Embora as preocupações com a oferta já estejam a fazer subir os preços do café, os observadores do mercado dizem que o grão utilizado nas bebidas do pequeno-almoço deverá ter um desempenho muito melhor do que o cacau.
Os cafeicultores estão substituindo plantas mais antigas por plantas novas e mais produtivas em um ritmo definido a cada ano, apoiando a produtividade e evitando doenças, disse Thiago Cazarini, que dirige uma corretora no cinturão cafeeiro do Brasil. O incentivo para os agricultores investirem no café é “significativamente maior”, disse ele, uma vez que os produtores podem beneficiar imediatamente do aumento dos preços de mercado.
Esta é uma grande diferença em relação ao cacau, uma vez que os preços na Costa do Marfim e no Gana são fixados pelos governos. Mesmo com a atual recuperação do cacau, os agricultores recebem muito menos do que os níveis de mercado, e décadas de subinvestimento tornaram difícil aos produtores substituir árvores envelhecidas ou pagar por pesticidas e fertilizantes que poderiam aumentar os rendimentos.
A força do café
É provável que o café tenha um desempenho melhor do que o cacau quando a regulamentação da União Europeia destinada a prevenir a desflorestação entrar em vigor no final do ano. Isto porque o consumo de café é mais global do que o de chocolate, que está concentrado na Europa, disse Megan Fisher, investigadora da Capital Economics. A Europa importa quase 60% dos grãos de cacau do mundo e é responsável por mais de três quartos das vendas globais de chocolate.

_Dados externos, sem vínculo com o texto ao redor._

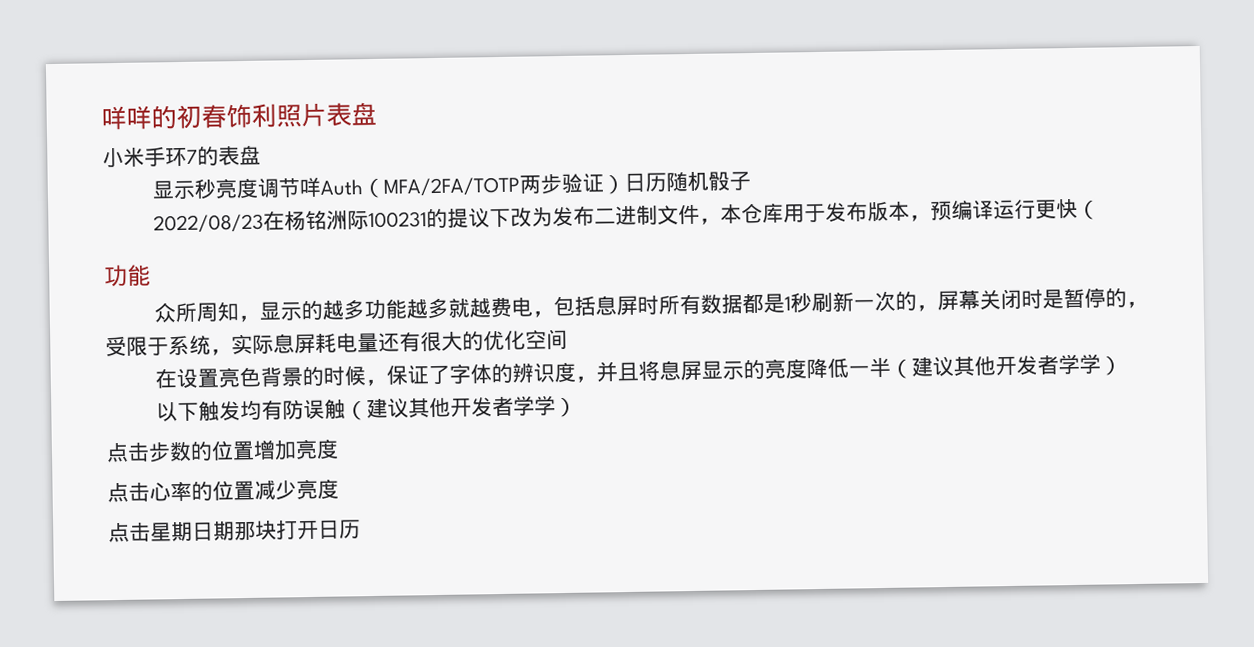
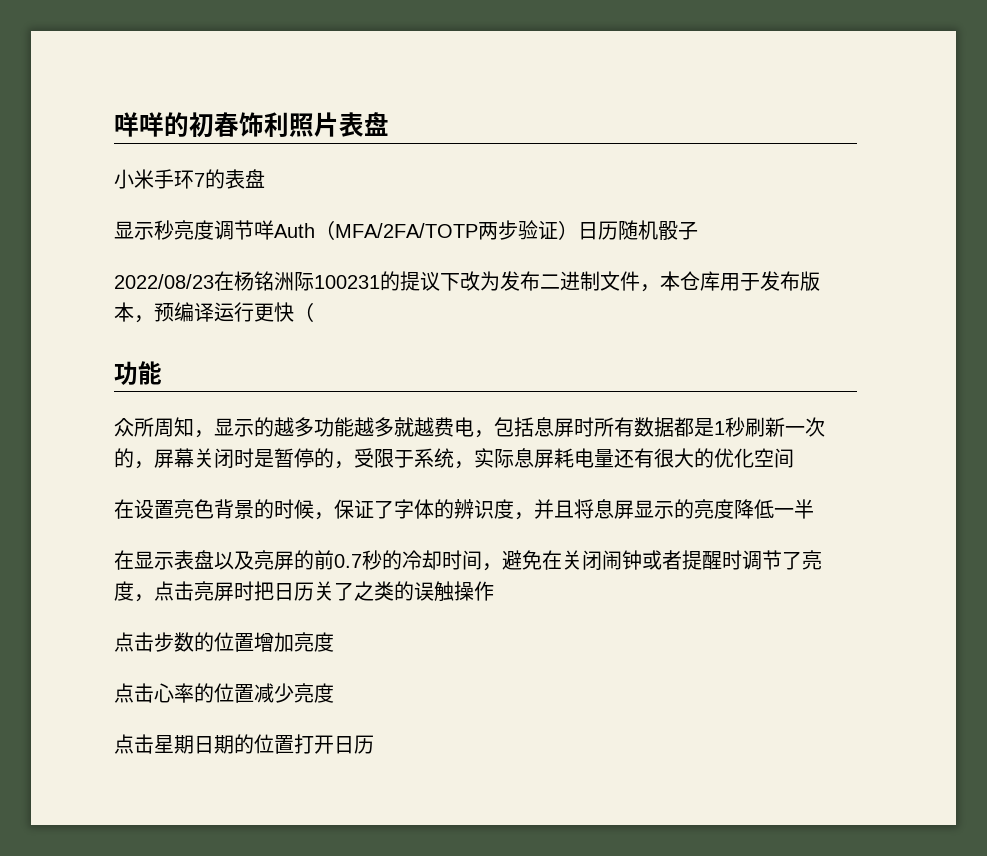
- 在设置亮色背景的时候，保证了字体的辨识度，并且将息屏显示的亮度降低一半（建议其他开发者学学）
- 以下触发均有防误触（建议其他开发者学学）
+ 在设置亮色背景的时候，保证了字体的辨识度，并且将息屏显示的亮度降低一半
+ 在显示表盘以及亮屏的前0.7秒的冷却时间，避免在关闭闹钟或者提醒时调节了亮度，点击亮屏时把日历关了之类的误触操作
- 点击星期日期那块打开日历
+ 点击星期日期的位置打开日历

O cacau também é um ingrediente difícil de substituir, enquanto as duas variedades de grãos de café – arábica e robusta – facilitam as substituições. Quando os preços do robusta de qualidade inferior sobem, as empresas podem criar blends de café com versões mais baratas do grão arábica premium. Essa maior procura por Arábica refletiu-se nos movimentos recentes do mercado, com os futuros de Nova Iorque a subirem até 20% antes de reduzirem os ganhos este ano, mesmo com expectativas de excedente de oferta este ano.
O Brasil – o maior produtor de café do mundo – “melhorou consistentemente” a produção de arábica nos últimos anos, disse Guilherme Morya, analista do Rabobank, em entrevista. Os viciados em café podem alegrar-se com o facto de existirem grãos a quem recorrer, mesmo que sejam de origem, preço e variedade diferentes. Ainda assim, uma concentração cada vez maior do mercado, com o Brasil aumentando a sua participação nos embarques globais de café, suscita preocupações.
A falha na diversificação das origens de abastecimento “pode acabar mudando fundamentalmente o modelo da indústria e potencialmente quebrando o comércio”, disse Trishul Mandana, do grande comerciante de café Volcafe. “Acredito que estamos testemunhando isso hoje no cacau e a indústria cafeeira tem muito a aprender com esses eventos.”